▶

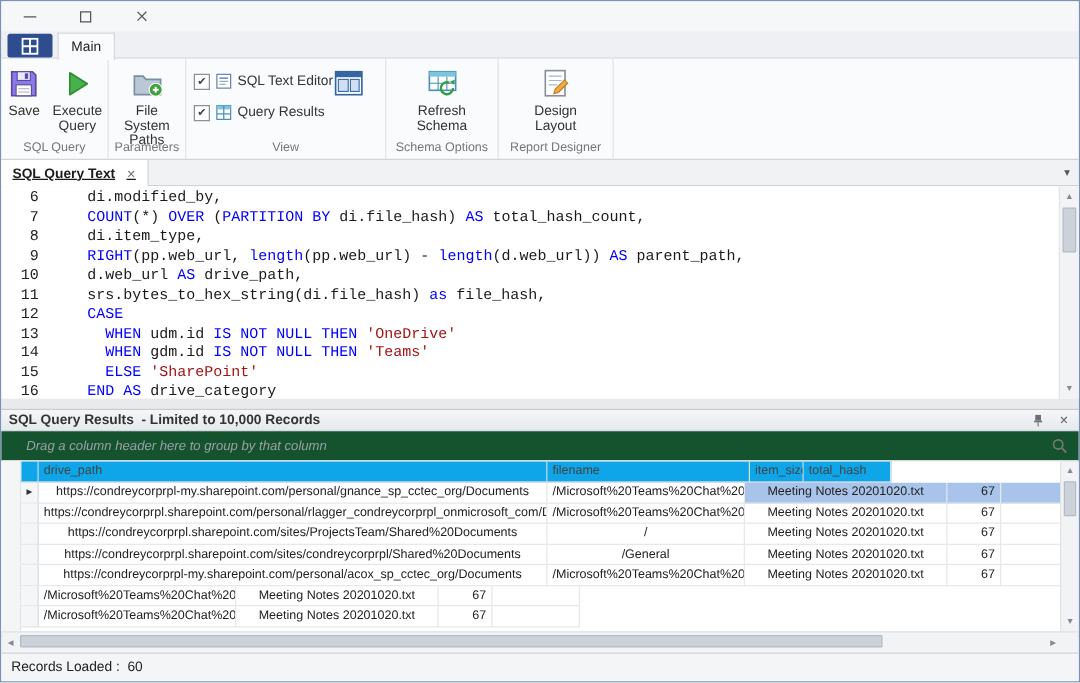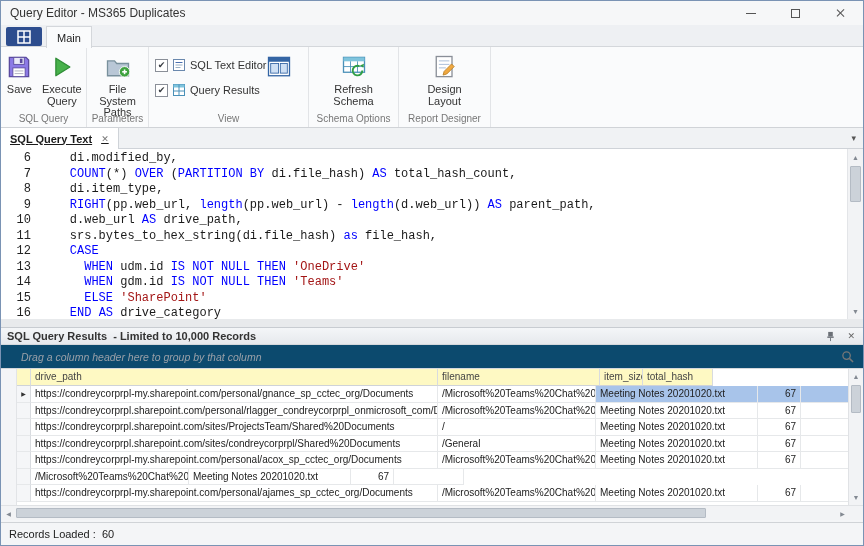--- a/index.html
+++ b/index.html
@@ -99,7 +99,6 @@
 <div id="window">
 
   <div class="titlebar">
-    <span class="title">Query Editor - MS365 Duplicates</span>
     <div class="win-btn">
         <span class="min-glyph"></span>
       </div>

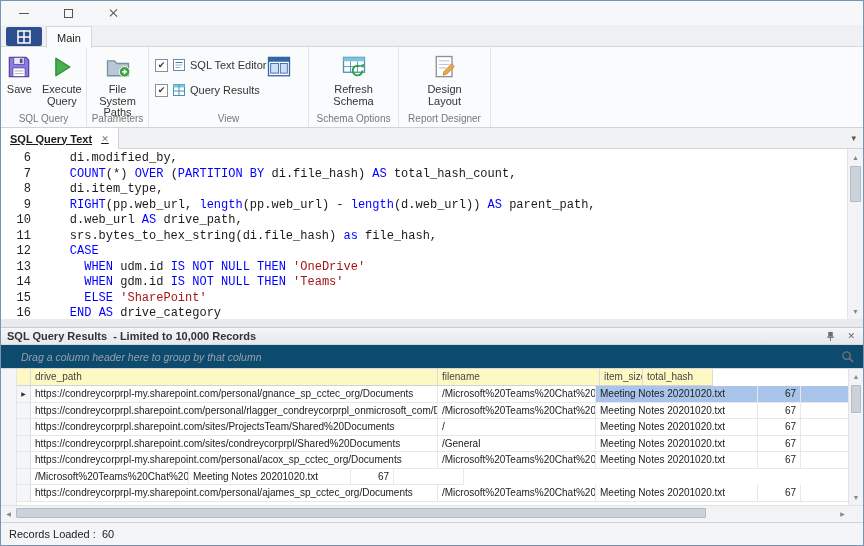--- a/index.html
+++ b/index.html
@@ -65,7 +65,7 @@
   .res-title{flex:1;font-size:11px;font-weight:700;color:#333;padding-left:6px;white-space:pre;}
   .res-icons{display:flex;align-items:center;gap:11px;padding-right:8px;}
   .panel-close{font-size:9px;color:#666;}
-  .groupby{position:absolute;top:344px;left:0;right:0;height:24px;background:#0c4a6e;border-bottom:1px solid #d5d8dc;display:flex;align-items:center;}
+  .groupby{position:absolute;top:344px;left:0;right:0;height:24px;background:#14532d;border-bottom:1px solid #d5d8dc;display:flex;align-items:center;}
   .groupby .hint{font-size:10.5px;font-style:italic;color:#9aa0a8;padding-left:20px;flex:1;}
   .groupby svg{margin-right:9px;}
   

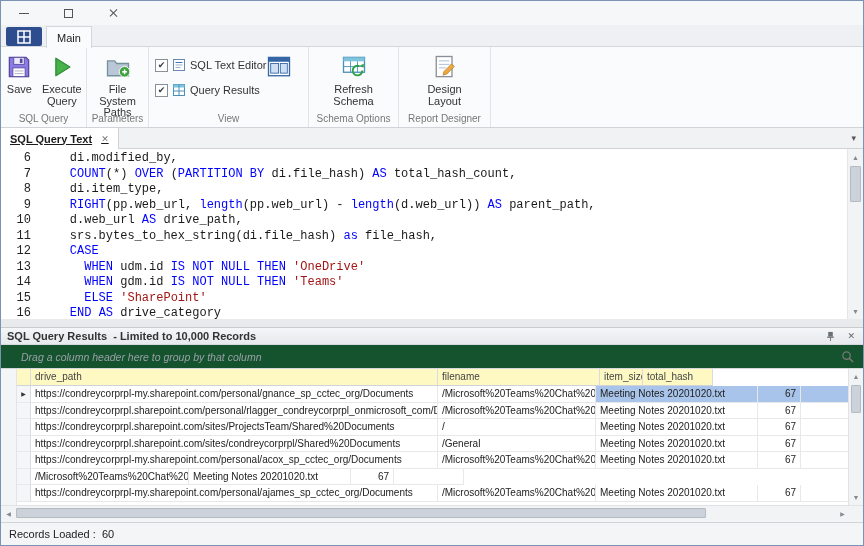--- a/index.html
+++ b/index.html
@@ -74,7 +74,7 @@
   .grid-header-row{position:absolute;top:0;left:16px;right:0;height:17px;display:flex;overflow:hidden;}
   .grid-body{position:absolute;top:17px;left:16px;right:0;bottom:0;overflow:hidden;}
   .grid-row{display:flex;height:16.5px;}
-  .ghc{height:17px;line-height:16px;font-size:10px;color:#444;background:#fef9c3;border-right:1px solid #d8dbdf;border-bottom:1px solid #cfd3d8;padding:0 4px;overflow:hidden;white-space:nowrap;flex:0 0 auto;}
+  .ghc{height:17px;line-height:16px;font-size:10px;color:#444;background:#0ea5e9;border-right:1px solid #d8dbdf;border-bottom:1px solid #cfd3d8;padding:0 4px;overflow:hidden;white-space:nowrap;flex:0 0 auto;}
   .ghc.ind{padding:0;}
   .gc{height:16.5px;line-height:15.5px;font-size:10px;color:#222;border-right:1px solid #e6e8ea;border-bottom:1px solid #e6e8ea;padding:0 4px;overflow:hidden;white-space:nowrap;flex:0 0 auto;}
   .gc.ind{background:#f5f6f8;border-right:1px solid #d8dbdf;padding:0;text-align:center;font-size:6px;color:#333;line-height:16px;}

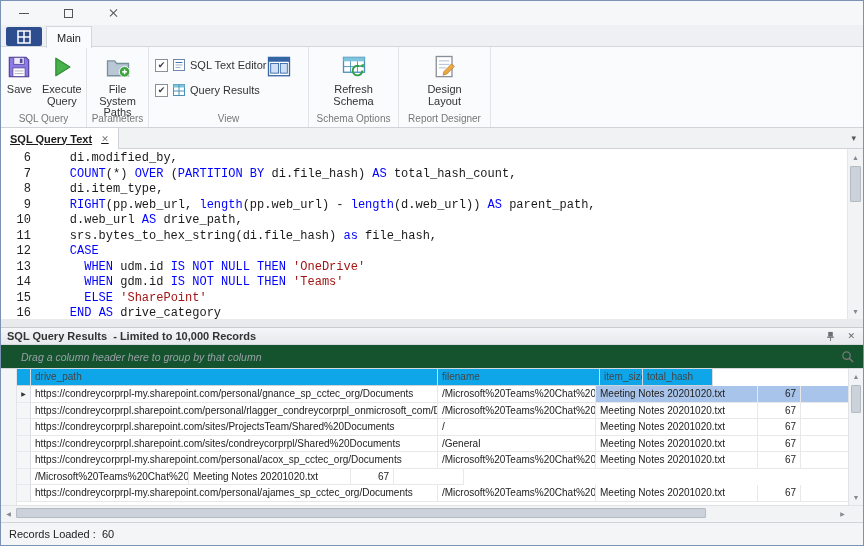--- a/index.html
+++ b/index.html
@@ -76,7 +76,7 @@
   .grid-row{display:flex;height:16.5px;}
   .ghc{height:17px;line-height:16px;font-size:10px;color:#444;background:#0ea5e9;border-right:1px solid #d8dbdf;border-bottom:1px solid #cfd3d8;padding:0 4px;overflow:hidden;white-space:nowrap;flex:0 0 auto;}
   .ghc.ind{padding:0;}
-  .gc{height:16.5px;line-height:15.5px;font-size:10px;color:#222;border-right:1px solid #e6e8ea;border-bottom:1px solid #e6e8ea;padding:0 4px;overflow:hidden;white-space:nowrap;flex:0 0 auto;}
+  .gc{height:16.5px;line-height:15.5px;font-size:10px;color:#222;border-right:1px solid #e6e8ea;border-bottom:1px solid #e6e8ea;padding:0 4px;overflow:hidden;white-space:nowrap;flex:0 0 auto;text-align:center;}
   .gc.ind{background:#f5f6f8;border-right:1px solid #d8dbdf;padding:0;text-align:center;font-size:6px;color:#333;line-height:16px;}
   .gc.num{text-align:right;}
   .gc.sel{background:var(--selection);}

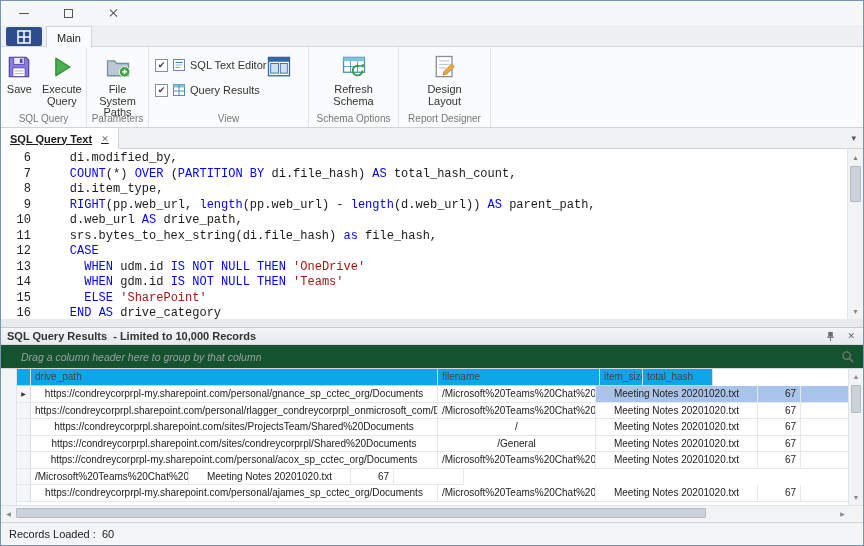--- a/index.html
+++ b/index.html
@@ -327,7 +327,6 @@
         </div>
         <div class="grid-row">
           <div class="gc ind" style="width: 14px;"></div>
-          <div class="gc" style="width: 407px;">https://condreycorprpl-my.sharepoint.com/personal/ajames_sp_cctec_org/Documents</div>
           <div class="gc" style="width: 158px;">/Microsoft%20Teams%20Chat%20Files</div>
           <div class="gc" style="width: 162px;">Meeting Notes 20201020.txt</div>
           <div class="gc num" style="width: 43px;">67</div>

◀

### Task details
Search the records for the string "display", and copy every line that holds it.

### Your response
   .res-icons{display:flex;align-items:center;gap:11px;padding-right:8px;}
-  .groupby{position:absolute;top:344px;left:0;right:0;height:24px;background:#0c4a6e;border-bottom:1px solid #d5d8dc;display:flex;align-items:center;}
+  .groupby{position:absolute;top:344px;left:0;right:0;height:24px;background:#14532d;border-bottom:1px solid #d5d8dc;display:flex;align-items:center;}
   .grid-header-row{position:absolute;top:0;left:16px;right:0;height:17px;display:flex;overflow:hidden;}
   .grid-row{display:flex;height:16.5px;}
   .grid-row{display:flex;height:16.5px;}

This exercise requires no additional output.